Building Enduring Client Loyalty: A Guide for Lawyers and Their Firms
Susan Saltonstall Duncan
£75, Globe Law and Business
★★★★✩
If the last year has taught us anything, it is that we cannot afford to be complacent. One crisis, such as a global pandemic, can completely change the fundamentals of our lives.
Over the last decade or so, we have seen increasingly rapid transformations in automation, technology, AI, big data… the list goes on. In order to survive in this constantly changing environment, businesses must be strategic, agile and able to compete with disruptors in their market. As this book reminds us, legal services providers are no different.

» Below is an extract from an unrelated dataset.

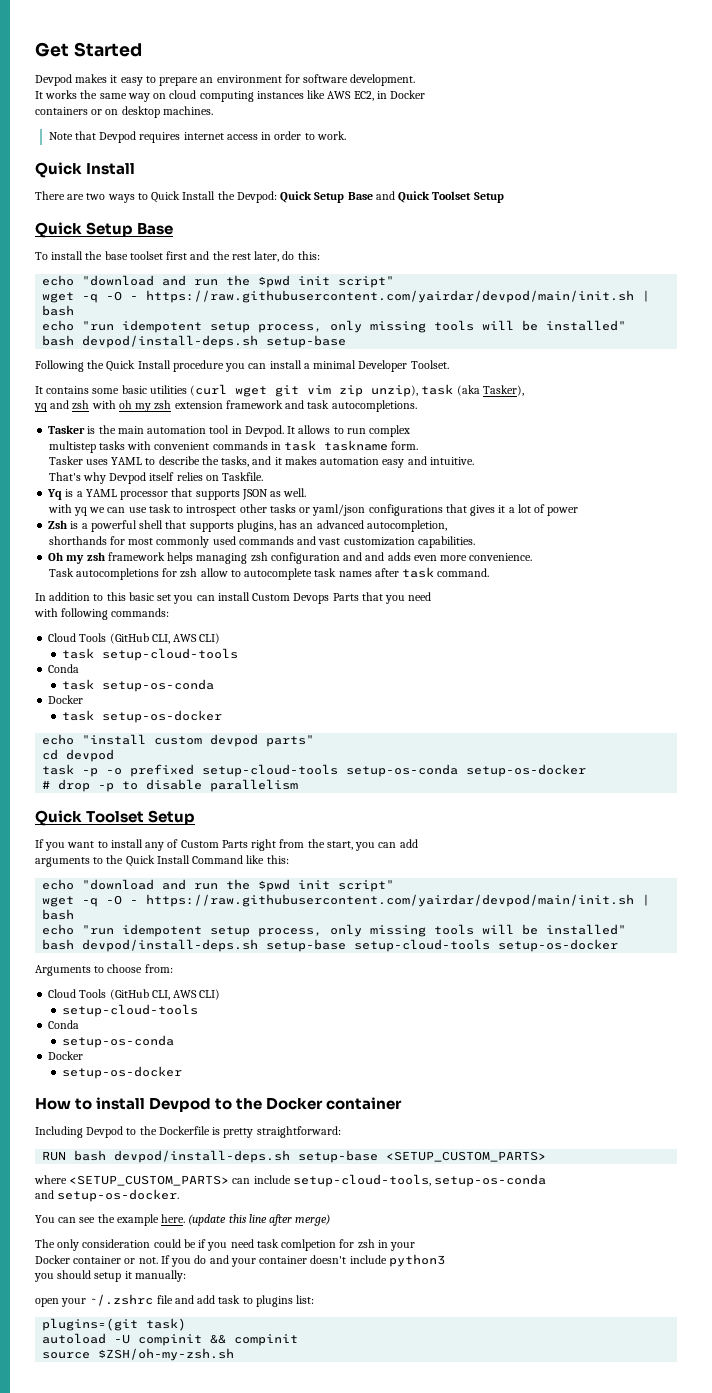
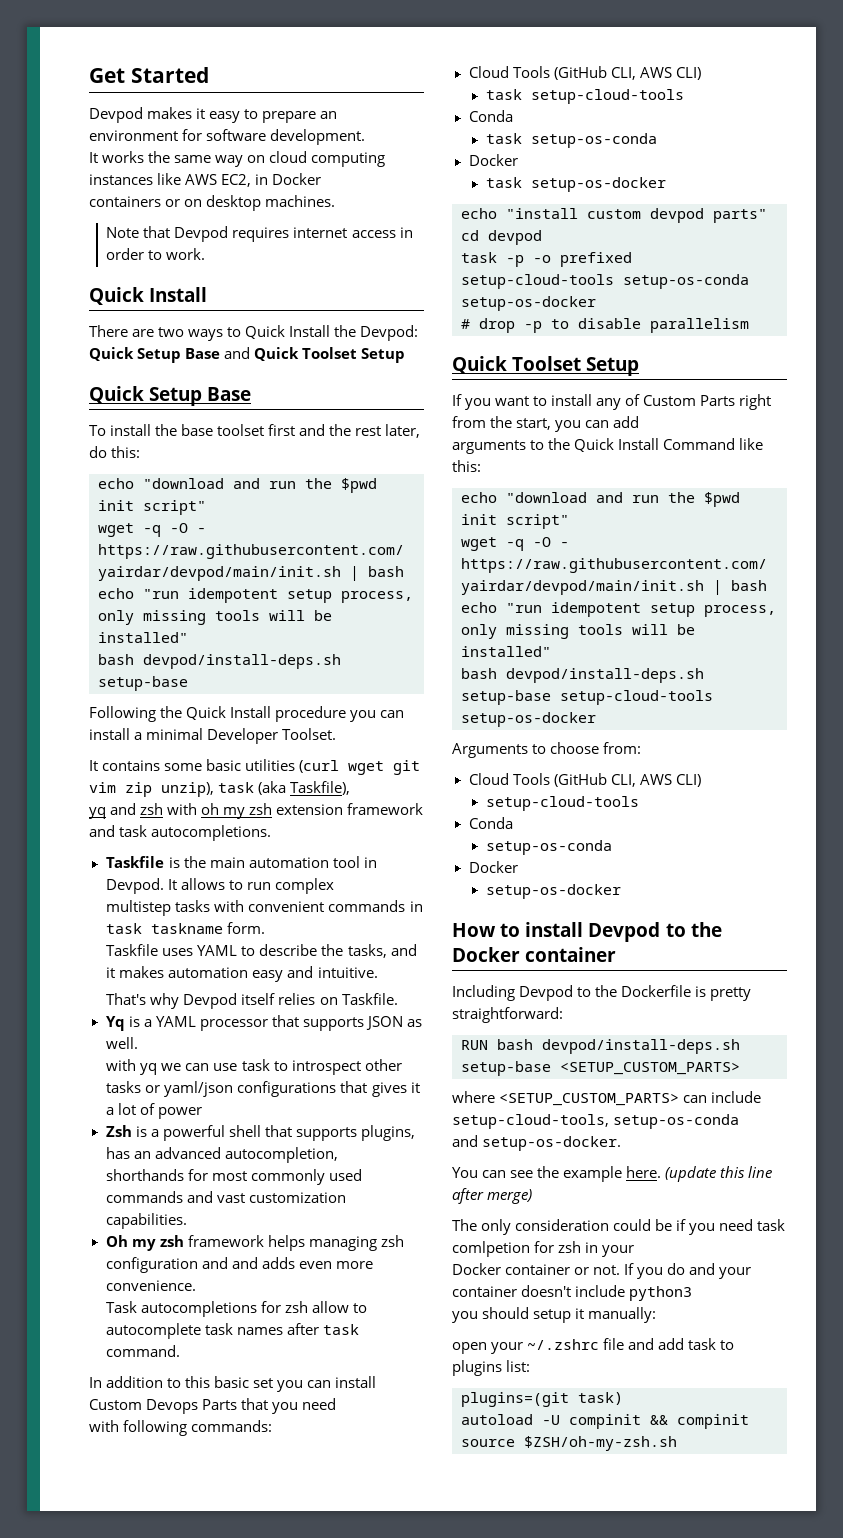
[482,385,524,396] Tasker), -> [290,781,351,795] Taskfile),
[48,425,86,434] Tasker -> [105,856,165,868] Taskfile
[48,456,83,465] Tasker -> [106,944,159,956] Taskfile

So what can be done to ensure law firms remain relevant and keep up with the expectations of their clients? This book consolidates insights and advice from the author’s 35 years in industry, bolstered by interviews and practical examples from leading legal figures.
It is predominantly targeted at private practice practitioners or leaders of law firms rather than in-house counsel, but there are many principles and ideas that could just as easily apply to, and be implemented by, in-house teams. Senior partners of law firms, rising-star junior partners and legal operations professionals will almost certainly be able to take many useful lessons away.
There are some excellent suggestions on how law firms should: strategically assess their client base to ensure that they are building mutually beneficial relationships, including how they might develop ‘service plans’; implement governance structures for effective client committees; and manage succession planning. The references to further reading and resources provide support for anyone tasked with implementing the suggested strategies.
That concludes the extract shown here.